The total plasma and lipoprotein cholesterol and TGs were measured by automated enzymatic procedures with the Technicon RA1000. The FC, phospholipid, CE, and TG in lipoprotein fractions were determined by automated injection and temperature-programmed gas-liquid chromatography adapted to use a capillary column.³⁸

Apolipoproteins
Apo A-I, A-II, B, C-II, C-III, and E were measured by ELISA techniques.^{39 40} Apo A-I and B were also measured by nephelometry (Behring). Plasma Lp A-I and apo A-II were determined by a differential electroimmunodiffusion assay (Sebia). The provided standard, calibrated for Lp A-I and apo A-II concentration by the manufacturer, and the plasma samples were diluted and applied to the electrophoretic gel according to the manufacturer's instructions. Rocket heights of both the apo A-II–containing particles and the Lp A-I particles were measured, and concentrations were calculated from the four-point standard curve with curve-fitting software (INPLOT, GraphPad).

LCAT Activity
Plasma LCAT activities of the subjects were determined by two different methods: (1) an endogenous self-substrate method, modified from Stokke and Norum,⁴¹ and (2) an exogenous substrate–based method. Briefly, in the first method, the endogenous cholesterol in fresh plasma was equilibrated at 37°C with [¹⁴C]cholesterol-albumin mix in the presence of 1.4 mmol/L of DTNB. Subsequently, excess mercaptoethanol (12 mmol/L) was added to reverse the inhibition of LCAT. CER, the rate of conversion of labeled FC to CE, was determined after 30 minutes of incubation at 37°C. The reaction was stopped by addition of methanol, and the lipid was extracted with methanol and chloroform. The CE and FC were separated by silica gel thin-layer chromatography (Gelman Science Inc) with acetic acid:diethyl ether:n-hexane (1:10:90) as the eluting solvent. The FC and CE spots were cut out, and the radioactivity was determined in a liquid scintillation counter. To establish the linearity of the CER over time, CER was determined serially for incubation times of 5, 10, 20, 30, 40, and 60 minutes each for one of the homozygotes, one of the heterozygotes, and a control subject. For the second method, the exogenous substrate assay, an apo A-I–containing proteoliposome (apo A-I, egg lecithin, [¹⁴C]cholesterol) was used as an exogenous substrate.⁴² In this procedure, the plasma was incubated with the proteoliposome at 37°C for 30 minutes. The reaction was stopped by addition of methanol. The lipid extraction and determination of rate of conversion from FC to CE were as described above. LCAT activity was expressed as nmol cholesterol esterified·h^-1·mL plasma^-1.

CET Activity
CET activities of one homozygote and a control subject were quantified by use of endogenously labeled HDL (d=1.063 to 1.21 g/mL) with a slight modification of the method by Guerin et al.⁴³ One half to 1 mCi of [¹⁴C]cholesterol in 10 mL of ethanol was injected into the d>1.063-g/mL plasma fraction.

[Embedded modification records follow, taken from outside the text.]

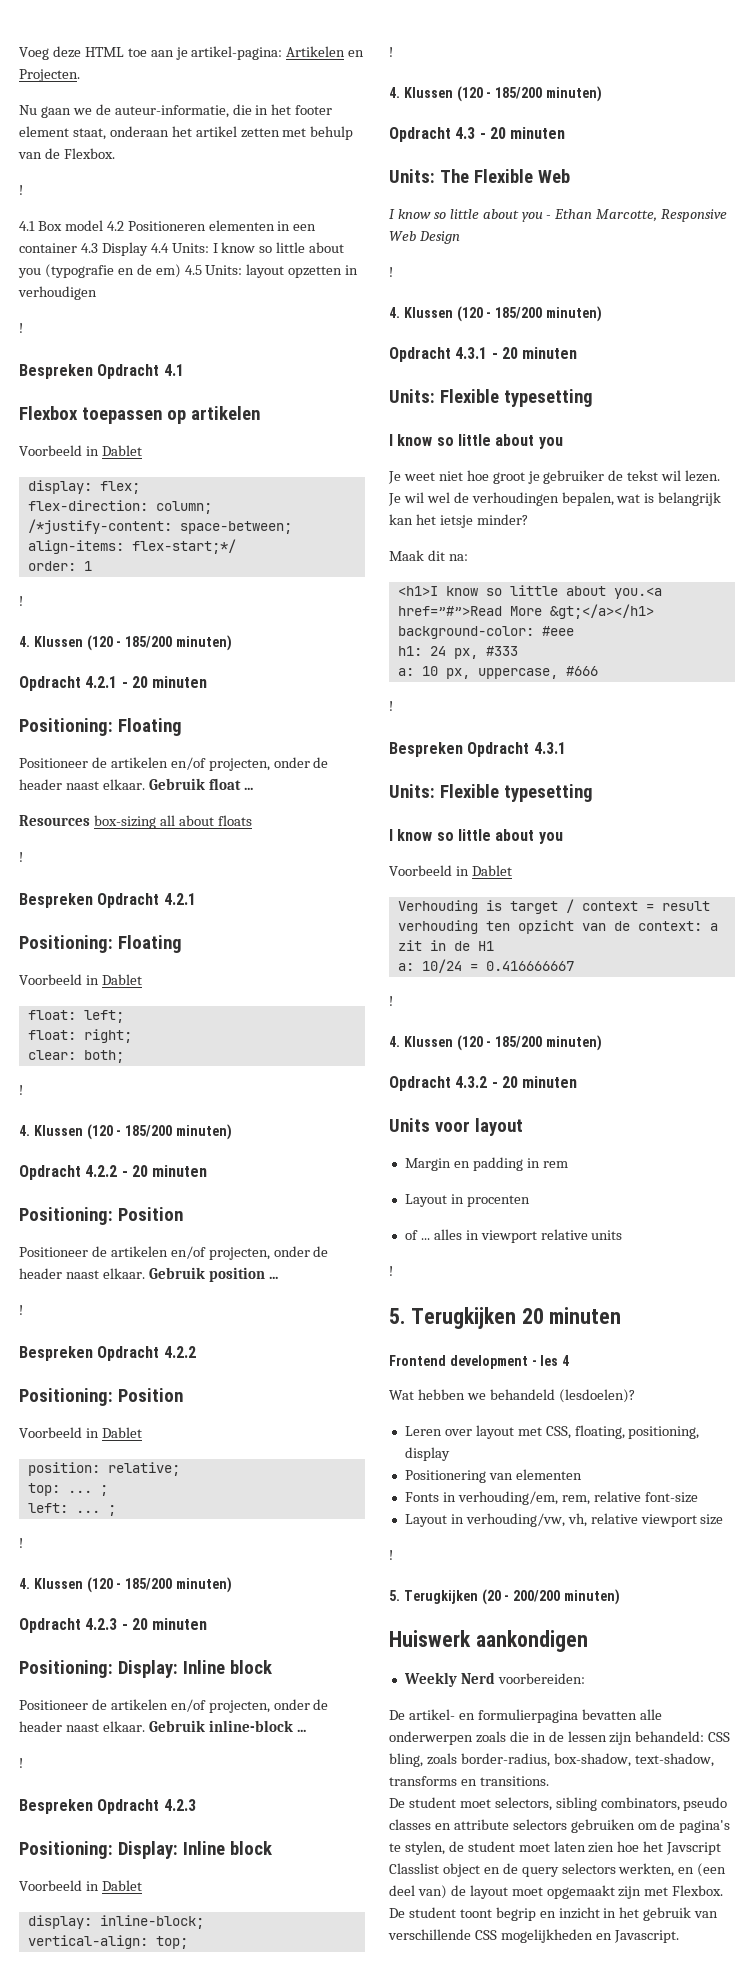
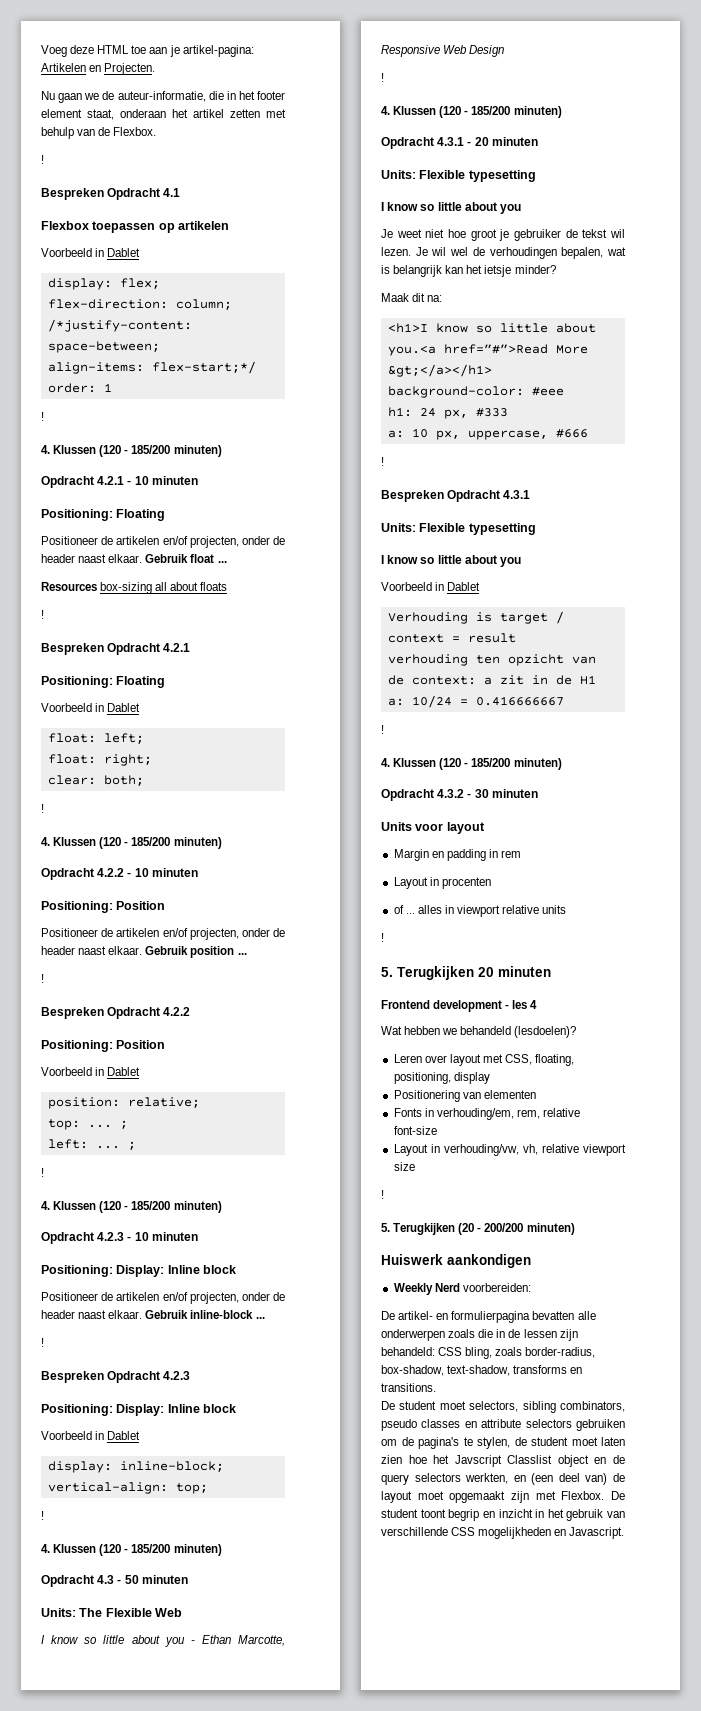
- 4.1 Box model 4.2 Positioneren elementen in een container 4.3 Display 4.4 Units: I know so little about you (typografie en de em) 4.5 Units: layout opzetten in verhoudigen
- !
- Opdracht 4.2.1 - 20 minuten
+ Opdracht 4.2.1 - 10 minuten
- Opdracht 4.2.2 - 20 minuten
+ Opdracht 4.2.2 - 10 minuten
- Opdracht 4.2.3 - 20 minuten
+ Opdracht 4.2.3 - 10 minuten
- Opdracht 4.3 - 20 minuten
+ Opdracht 4.3 - 50 minuten
- Opdracht 4.3.2 - 20 minuten
+ Opdracht 4.3.2 - 30 minuten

The radiolabeled d>1.063-g/mL fraction was then incubated at 37°C for 18 hours to allow esterification of the labeled cholesterol by endogenous LCAT. For both the control and the homozygous subject, 38% of the [¹⁴C]cholesterol was esterified, according to thin-layer chromatographic quantification. The labeled HDL was incubated with the subject's own plasma for a variable length of time (0, 2, and 4 hours) at 37°C and as a control at 4°C for 18 hours. The incubation reaction was stopped by chilling the tubes at 4°C. The lipoproteins from each incubation mix were then separated by step gradient-density ultracentrifugation. Serial 500-µL fractions were collected with a precision pipette from the top. Lipid extraction was performed on each fraction, and the degree of esterification rate in each was determined by analysis of the radioactivities associated with the CE and FC bands after thin-layer chromatographic separation as described earlier.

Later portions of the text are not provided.